### Work order
Please transcribe the listing in its entirety, character for character.

### Record set
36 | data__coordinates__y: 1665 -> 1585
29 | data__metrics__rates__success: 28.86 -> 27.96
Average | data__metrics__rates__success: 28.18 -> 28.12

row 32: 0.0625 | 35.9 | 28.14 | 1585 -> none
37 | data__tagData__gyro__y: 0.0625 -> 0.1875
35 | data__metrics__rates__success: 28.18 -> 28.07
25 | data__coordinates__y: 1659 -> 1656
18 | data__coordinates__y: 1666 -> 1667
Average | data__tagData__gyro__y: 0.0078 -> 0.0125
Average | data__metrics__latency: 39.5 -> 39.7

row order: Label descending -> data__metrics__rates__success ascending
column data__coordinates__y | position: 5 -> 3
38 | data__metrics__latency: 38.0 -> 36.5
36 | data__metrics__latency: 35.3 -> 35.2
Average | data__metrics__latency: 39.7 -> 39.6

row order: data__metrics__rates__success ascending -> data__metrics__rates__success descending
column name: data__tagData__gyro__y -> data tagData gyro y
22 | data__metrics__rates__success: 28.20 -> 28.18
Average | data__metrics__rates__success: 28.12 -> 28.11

### Solution for this task
36 | data__coordinates__y: 1665 -> 1585
29 | data__metrics__rates__success: 28.86 -> 27.96
Average | data__metrics__rates__success: 28.18 -> 28.12

row 32: 0.0625 | 35.9 | 28.14 | 1585 -> none
37 | data__tagData__gyro__y: 0.0625 -> 0.1875
35 | data__metrics__rates__success: 28.18 -> 28.07
25 | data__coordinates__y: 1659 -> 1656
18 | data__coordinates__y: 1666 -> 1667
Average | data__tagData__gyro__y: 0.0078 -> 0.0125
Average | data__metrics__latency: 39.5 -> 39.7

row order: Label descending -> data__metrics__rates__success ascending
column data__coordinates__y | position: 5 -> 3
38 | data__metrics__latency: 38.0 -> 36.5
36 | data__metrics__latency: 35.3 -> 35.2
Average | data__metrics__latency: 39.7 -> 39.6

row order: data__metrics__rates__success ascending -> data__metrics__rates__success descending
column name: data__tagData__gyro__y -> data tagData gyro y
22 | data__metrics__rates__success: 28.20 -> 28.18
Average | data__metrics__rates__success: 28.12 -> 28.11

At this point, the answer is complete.